More than 86% of Californians aged 65 and over have completed their primary COVID shot series. But the protection offered by vaccines diminishes over time, and since many seniors get their shots early, enough time elapses between their second shot and the omicron wave of early 2022, leaving them vulnerable. go. About one-third of Californians 65 and older had not received a booster until early 2022, when the Omicron wave peaked, and about one-quarter still haven’t received a booster.

Geographic variations in COVID spread have occurred throughout the pandemic: outbreaks occur in one area while another is spared, and then a few months later another community serves as the epicenter.

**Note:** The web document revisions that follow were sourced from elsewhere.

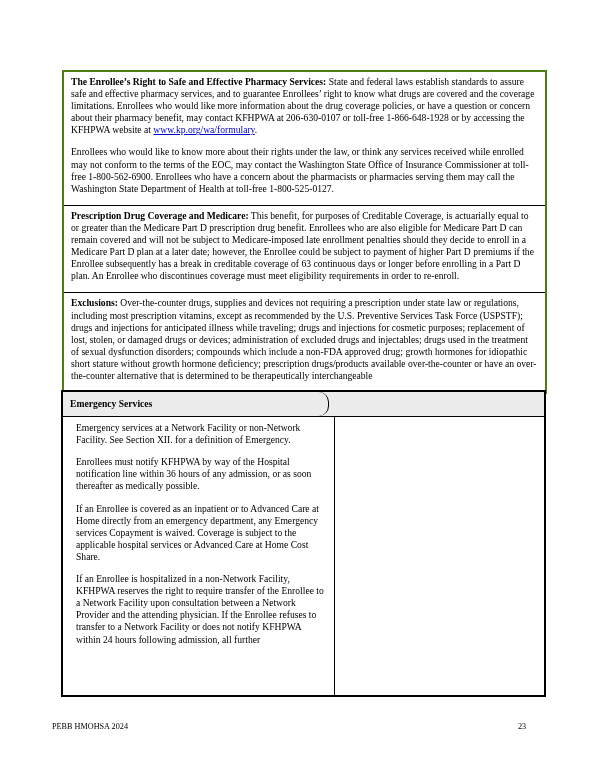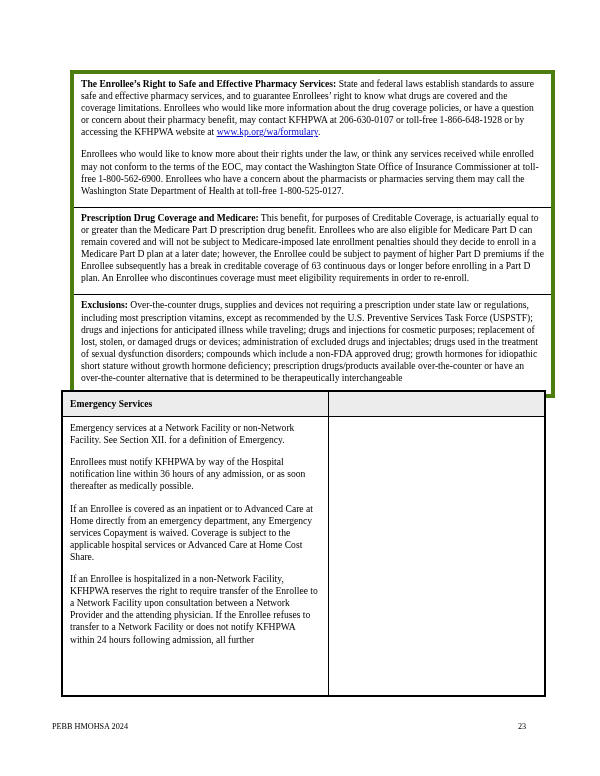"The Enrollee’s Right to Safe" .notice-box { border: 4px solid #4d7c0f -> 2px solid #4d7c0f; left: 70px -> 62px }
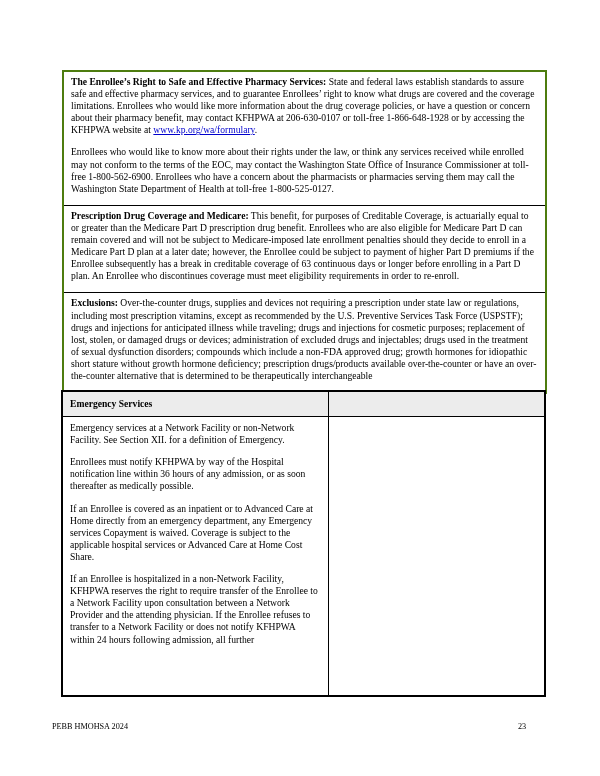"Emergency Services" .th-left { border-radius: none -> 10px }
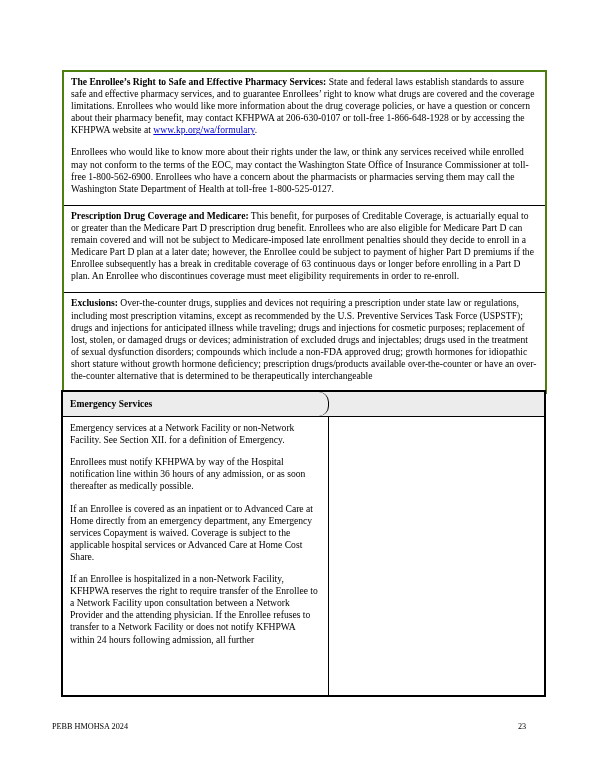"Emergency services at a Network" .table-body-row { margin-left: none -> 6px }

Residents of the San Francisco-Oakland metro area accounted for 7.8% of the state’s deaths in 2022, up from 5.4% in 2020-21 at the beginning of September. The region is home to about 12% of the state’s residents. The Sacramento metro area also has a high share of COVID deaths this year: 6% in 2022 versus 4.5% in 2020-21.

At the same time, residents of the Los Angeles-Long Beach-Anaheim Metro made up 42% of COVID deaths in 2022, down slightly from 43% in 2020-21. The region is home to about 33% of the state’s residents. A similar dip occurred in the nearby Riverside-San Bernardino metro area.

Again, age may be a factor in geographic variation. Census data shows that San Francisco and Sacramento have a higher proportion of residents age 75 and older than in Los Angeles and Riverside.

It is not clear whether this change will last. In form of Los Angeles Times reportedCOVID deaths rose at a faster rate in LA County in July than they did in the Bay Area.

The data also shows that vaccination is one of the strongest barriers to death from COVID. From January to July, non-vaccinated Californians died at nearly five times the rate of vaccinated Californians. But the difference has narrowed. From April to December 2021, non-vaccinated California residents died, on average, at nearly 10 times the rate of vaccinated Californians.

Brewer said the difference narrowed because the Omicron variant was more likely than the earlier variant to “break through” and cause infection in vaccinated Californians. The Omicron variant, while less lethal, infects many more people than the earlier variant.

This trend may also prove to be short-lived: Next-generation COVID booster shots are rolling out across the state.

Philip Reese is a data reporting specialist and assistant professor of journalism at California State University-Sacramento. This article first appeared On California Healthline, which is produced by Kaiser Health News.